START Given data

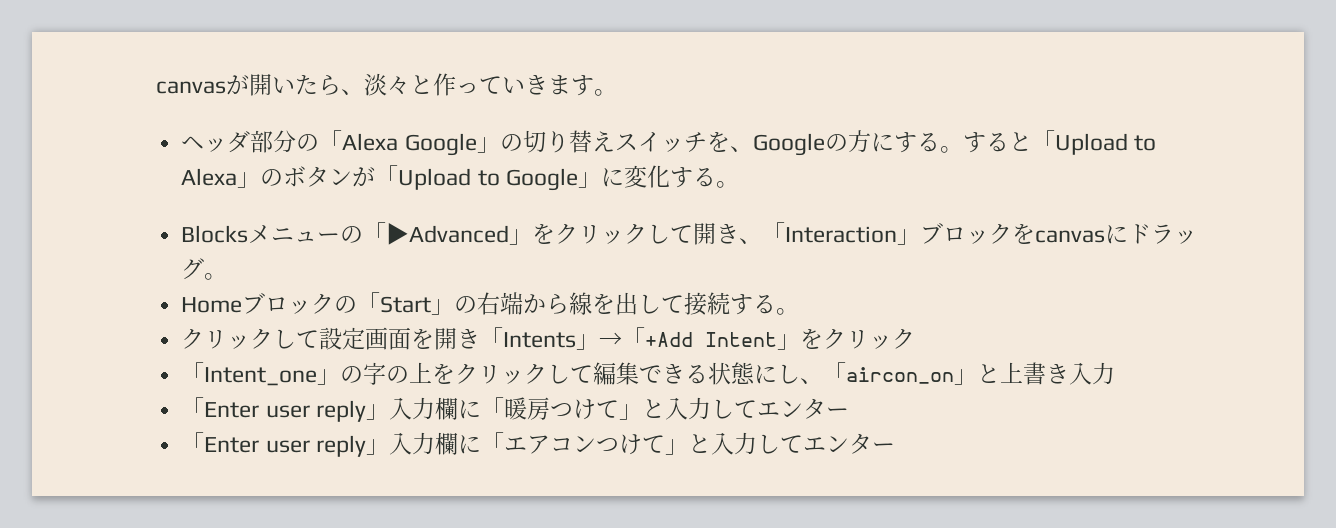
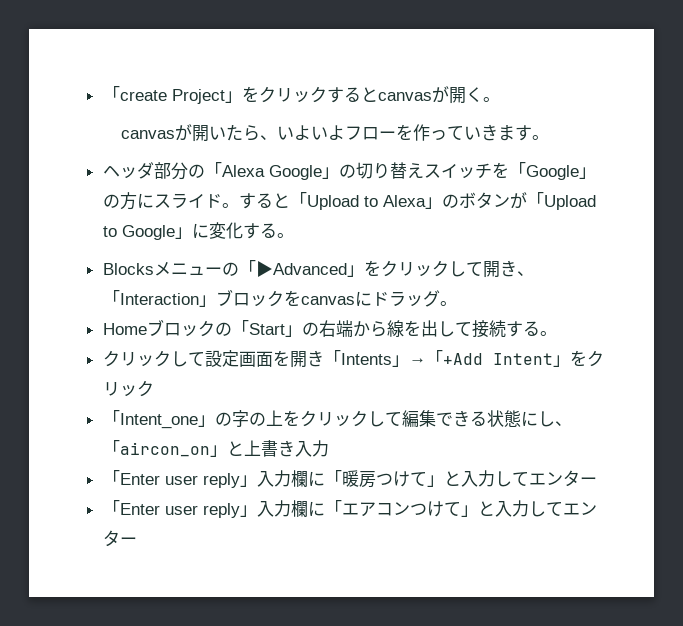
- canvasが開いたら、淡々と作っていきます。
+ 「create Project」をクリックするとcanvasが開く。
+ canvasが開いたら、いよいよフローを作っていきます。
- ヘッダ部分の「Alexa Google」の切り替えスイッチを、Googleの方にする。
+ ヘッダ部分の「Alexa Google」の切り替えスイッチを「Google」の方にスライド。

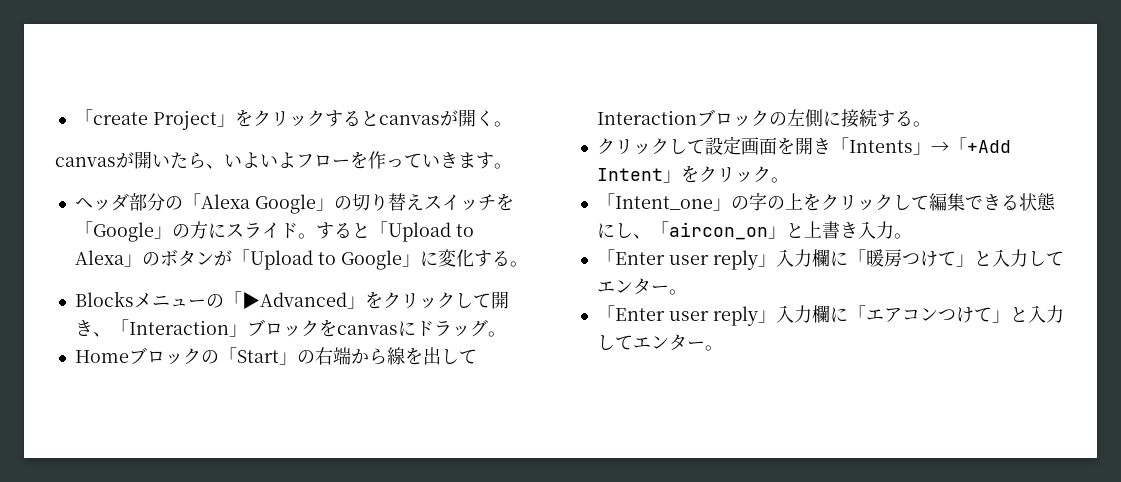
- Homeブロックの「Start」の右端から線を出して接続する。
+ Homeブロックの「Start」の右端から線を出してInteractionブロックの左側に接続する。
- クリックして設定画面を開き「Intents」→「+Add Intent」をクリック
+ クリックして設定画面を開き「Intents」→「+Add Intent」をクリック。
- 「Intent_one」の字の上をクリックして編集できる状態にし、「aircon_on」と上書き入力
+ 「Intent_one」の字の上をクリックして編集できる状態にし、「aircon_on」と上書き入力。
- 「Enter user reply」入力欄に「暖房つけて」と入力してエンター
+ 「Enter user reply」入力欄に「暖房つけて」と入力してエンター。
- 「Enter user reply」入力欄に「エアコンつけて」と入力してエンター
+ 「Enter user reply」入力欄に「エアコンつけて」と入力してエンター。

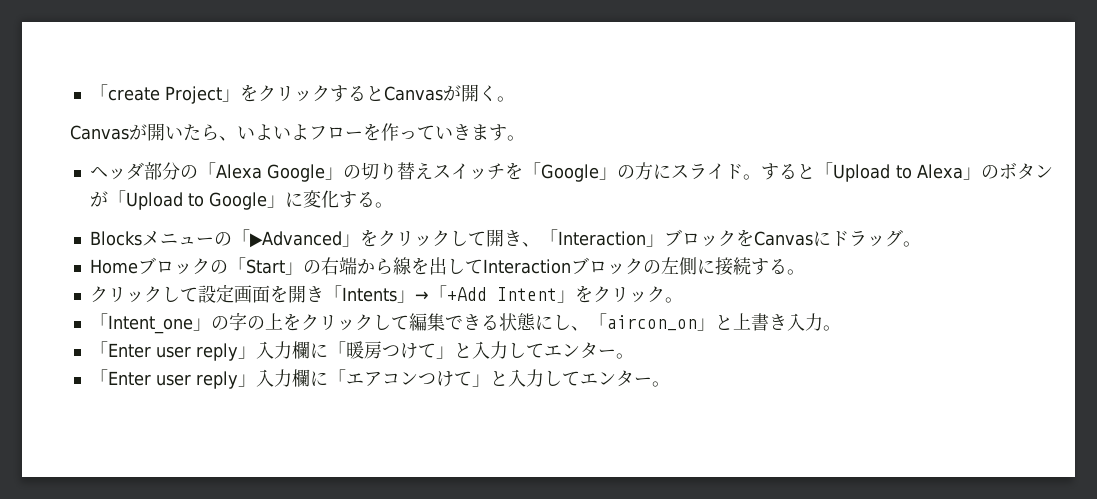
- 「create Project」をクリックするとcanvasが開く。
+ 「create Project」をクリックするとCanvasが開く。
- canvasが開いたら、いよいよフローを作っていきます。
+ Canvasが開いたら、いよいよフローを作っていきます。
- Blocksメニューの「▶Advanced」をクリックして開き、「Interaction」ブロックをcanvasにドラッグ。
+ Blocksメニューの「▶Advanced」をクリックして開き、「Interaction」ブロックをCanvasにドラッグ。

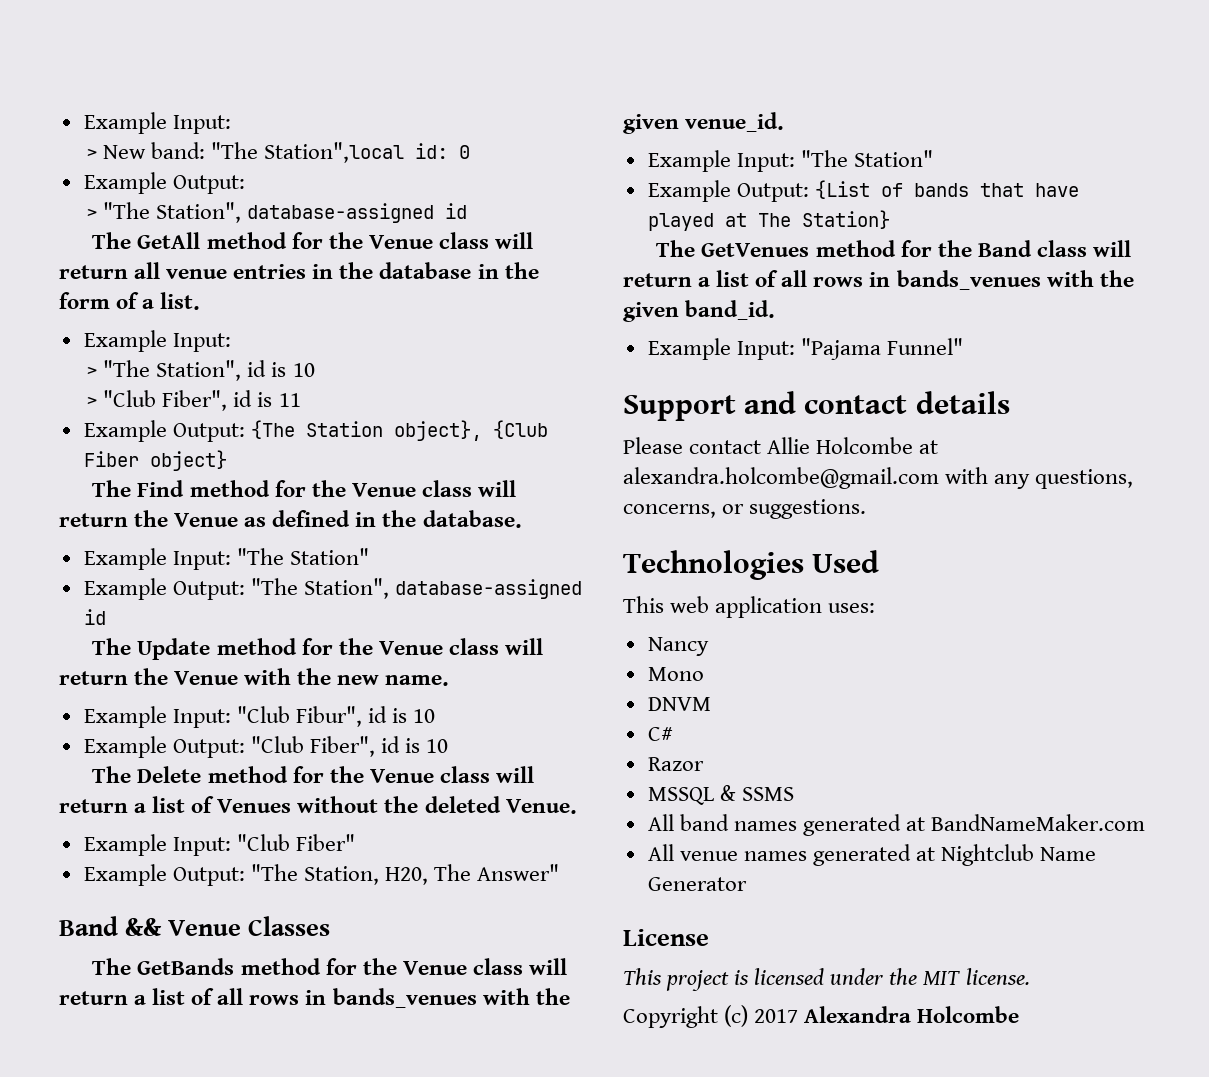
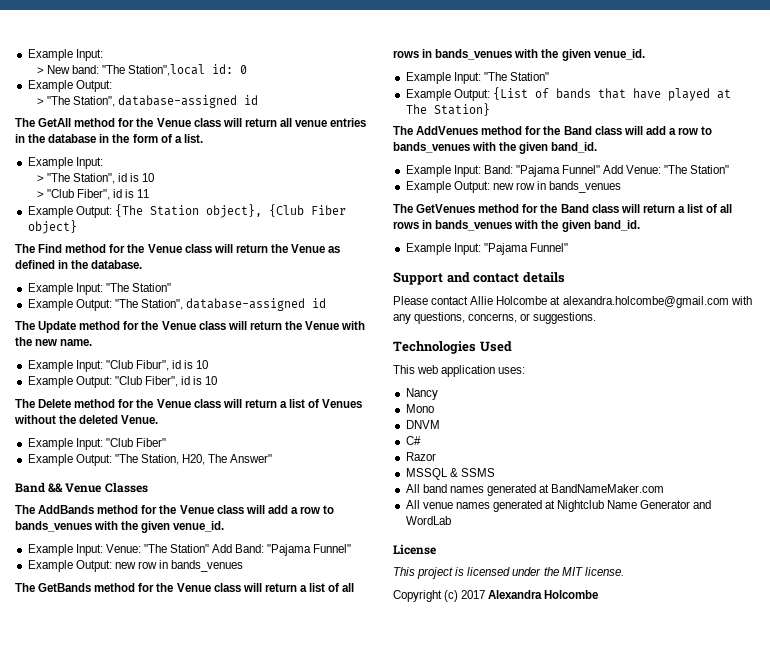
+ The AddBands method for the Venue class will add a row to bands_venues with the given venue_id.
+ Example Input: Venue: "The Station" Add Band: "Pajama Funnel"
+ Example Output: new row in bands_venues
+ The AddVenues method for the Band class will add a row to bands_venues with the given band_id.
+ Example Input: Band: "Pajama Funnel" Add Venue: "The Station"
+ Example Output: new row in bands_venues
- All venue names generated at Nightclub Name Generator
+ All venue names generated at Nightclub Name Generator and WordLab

END Given data

Retype every entry exactly, but keep the pictures out of your copy.

- canvasが開いたら、淡々と作っていきます。
+ 「create Project」をクリックするとcanvasが開く。
+ canvasが開いたら、いよいよフローを作っていきます。
- ヘッダ部分の「Alexa Google」の切り替えスイッチを、Googleの方にする。
+ ヘッダ部分の「Alexa Google」の切り替えスイッチを「Google」の方にスライド。

- Homeブロックの「Start」の右端から線を出して接続する。
+ Homeブロックの「Start」の右端から線を出してInteractionブロックの左側に接続する。
- クリックして設定画面を開き「Intents」→「+Add Intent」をクリック
+ クリックして設定画面を開き「Intents」→「+Add Intent」をクリック。
- 「Intent_one」の字の上をクリックして編集できる状態にし、「aircon_on」と上書き入力
+ 「Intent_one」の字の上をクリックして編集できる状態にし、「aircon_on」と上書き入力。
- 「Enter user reply」入力欄に「暖房つけて」と入力してエンター
+ 「Enter user reply」入力欄に「暖房つけて」と入力してエンター。
- 「Enter user reply」入力欄に「エアコンつけて」と入力してエンター
+ 「Enter user reply」入力欄に「エアコンつけて」と入力してエンター。

- 「create Project」をクリックするとcanvasが開く。
+ 「create Project」をクリックするとCanvasが開く。
- canvasが開いたら、いよいよフローを作っていきます。
+ Canvasが開いたら、いよいよフローを作っていきます。
- Blocksメニューの「▶Advanced」をクリックして開き、「Interaction」ブロックをcanvasにドラッグ。
+ Blocksメニューの「▶Advanced」をクリックして開き、「Interaction」ブロックをCanvasにドラッグ。

+ The AddBands method for the Venue class will add a row to bands_venues with the given venue_id.
+ Example Input: Venue: "The Station" Add Band: "Pajama Funnel"
+ Example Output: new row in bands_venues
+ The AddVenues method for the Band class will add a row to bands_venues with the given band_id.
+ Example Input: Band: "Pajama Funnel" Add Venue: "The Station"
+ Example Output: new row in bands_venues
- All venue names generated at Nightclub Name Generator
+ All venue names generated at Nightclub Name Generator and WordLab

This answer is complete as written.